- _Brief_: Go over the data and keep only the lines that include "component".

- _Data_:
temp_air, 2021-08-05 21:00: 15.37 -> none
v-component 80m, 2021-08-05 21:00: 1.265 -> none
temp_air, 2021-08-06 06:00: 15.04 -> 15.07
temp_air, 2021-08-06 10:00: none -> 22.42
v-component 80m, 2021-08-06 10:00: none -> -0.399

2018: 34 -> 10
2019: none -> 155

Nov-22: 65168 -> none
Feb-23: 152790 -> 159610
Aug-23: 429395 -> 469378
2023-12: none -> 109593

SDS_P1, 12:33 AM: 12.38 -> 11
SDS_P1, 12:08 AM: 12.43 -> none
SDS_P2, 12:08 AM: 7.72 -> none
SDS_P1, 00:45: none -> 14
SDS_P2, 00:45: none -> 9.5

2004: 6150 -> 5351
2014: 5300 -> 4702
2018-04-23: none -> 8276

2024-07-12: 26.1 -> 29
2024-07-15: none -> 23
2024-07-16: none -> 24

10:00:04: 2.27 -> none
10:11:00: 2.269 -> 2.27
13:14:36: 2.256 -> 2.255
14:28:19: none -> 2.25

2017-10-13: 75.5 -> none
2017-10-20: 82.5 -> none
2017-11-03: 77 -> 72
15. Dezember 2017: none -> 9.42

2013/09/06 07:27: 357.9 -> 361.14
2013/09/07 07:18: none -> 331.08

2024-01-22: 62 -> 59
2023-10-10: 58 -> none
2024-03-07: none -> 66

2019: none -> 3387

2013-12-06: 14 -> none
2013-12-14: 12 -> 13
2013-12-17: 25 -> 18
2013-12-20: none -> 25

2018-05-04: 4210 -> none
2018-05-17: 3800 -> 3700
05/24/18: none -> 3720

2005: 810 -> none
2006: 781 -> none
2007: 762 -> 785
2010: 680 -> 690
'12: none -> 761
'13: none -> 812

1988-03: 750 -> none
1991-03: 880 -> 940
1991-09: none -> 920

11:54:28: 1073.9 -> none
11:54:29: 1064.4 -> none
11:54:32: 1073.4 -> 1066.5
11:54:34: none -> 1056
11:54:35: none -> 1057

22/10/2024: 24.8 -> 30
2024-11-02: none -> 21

- _Solved problem_:
v-component 80m, 2021-08-05 21:00: 1.265 -> none
v-component 80m, 2021-08-06 10:00: none -> -0.399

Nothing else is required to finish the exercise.